§ TASK TO CARRY OUT
If an entry below holds a picture, leave the picture out and print the rest exactly.

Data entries
▬▬▬

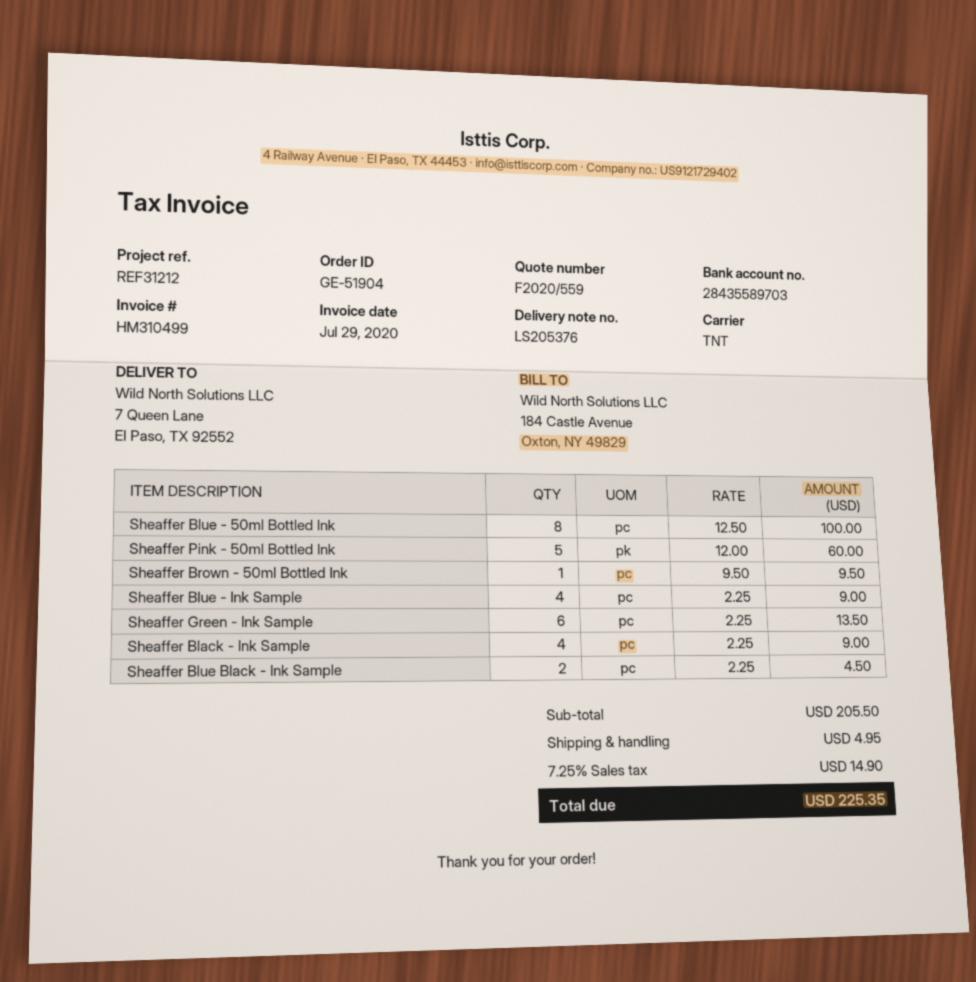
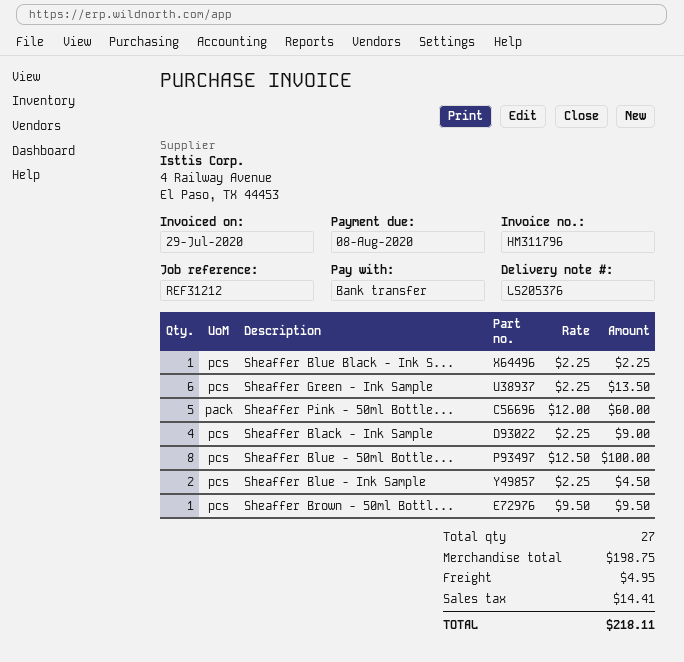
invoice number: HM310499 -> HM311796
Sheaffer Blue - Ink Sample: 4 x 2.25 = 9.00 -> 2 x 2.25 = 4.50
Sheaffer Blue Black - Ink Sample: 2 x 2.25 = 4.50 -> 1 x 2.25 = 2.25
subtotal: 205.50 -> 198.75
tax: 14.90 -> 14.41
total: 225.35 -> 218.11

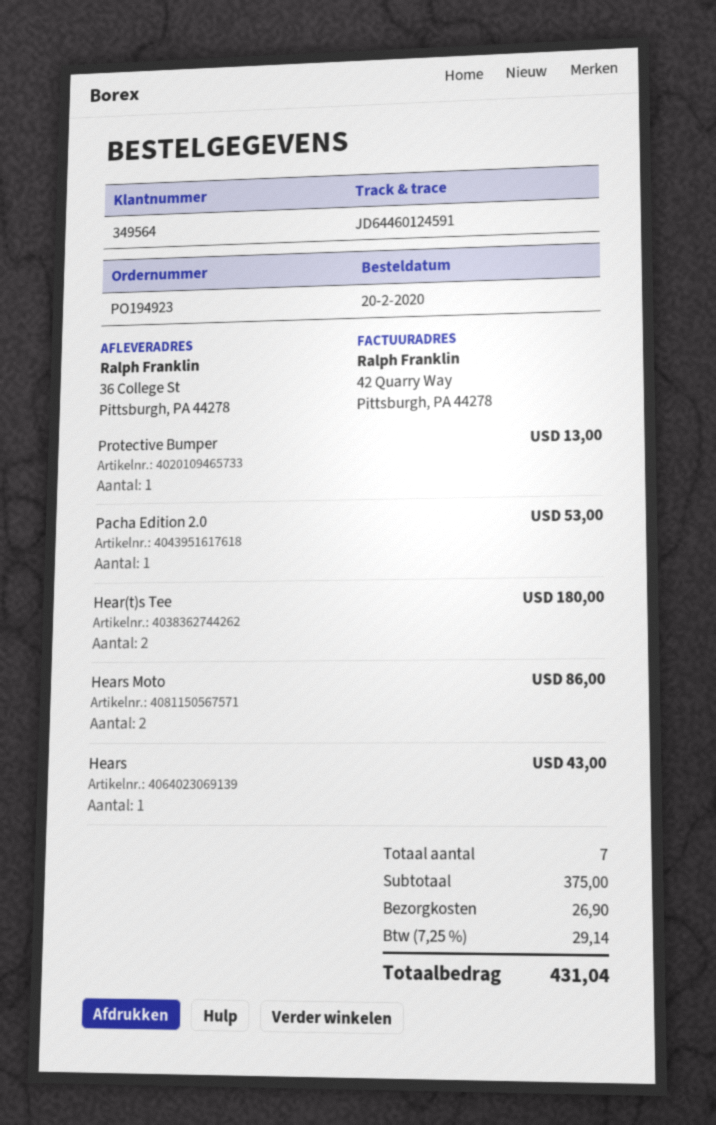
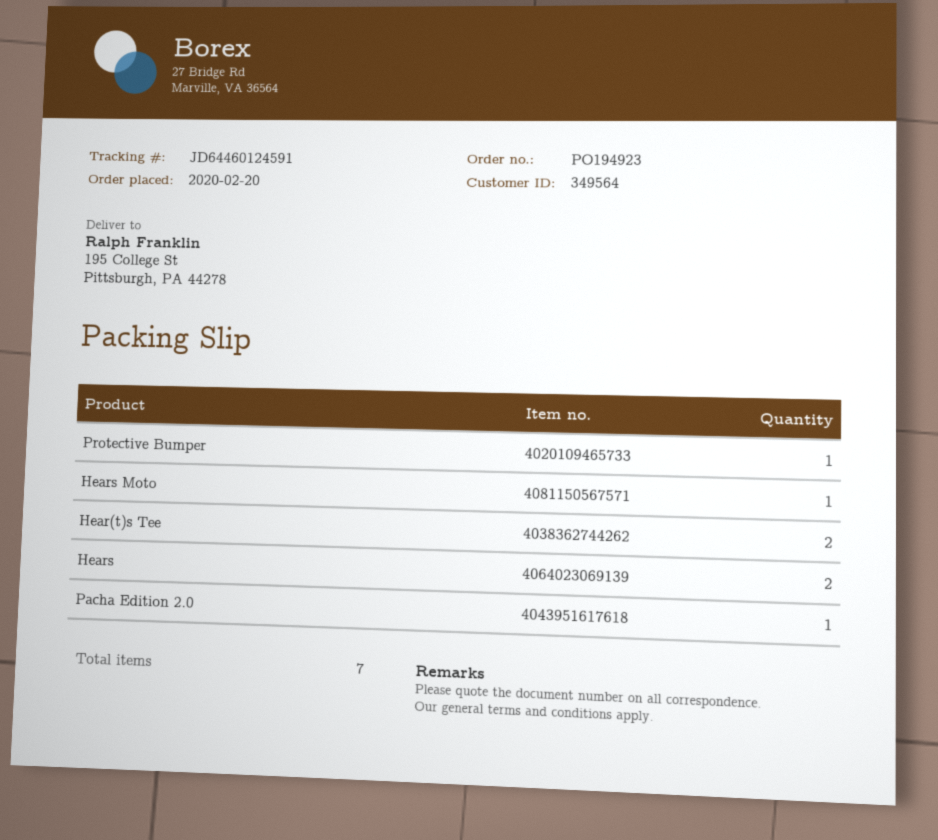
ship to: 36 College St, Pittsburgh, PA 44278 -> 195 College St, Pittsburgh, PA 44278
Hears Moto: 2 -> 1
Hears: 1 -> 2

▬▬▬

§ OUTPUT OF THE TASK
invoice number: HM310499 -> HM311796
Sheaffer Blue - Ink Sample: 4 x 2.25 = 9.00 -> 2 x 2.25 = 4.50
Sheaffer Blue Black - Ink Sample: 2 x 2.25 = 4.50 -> 1 x 2.25 = 2.25
subtotal: 205.50 -> 198.75
tax: 14.90 -> 14.41
total: 225.35 -> 218.11

ship to: 36 College St, Pittsburgh, PA 44278 -> 195 College St, Pittsburgh, PA 44278
Hears Moto: 2 -> 1
Hears: 1 -> 2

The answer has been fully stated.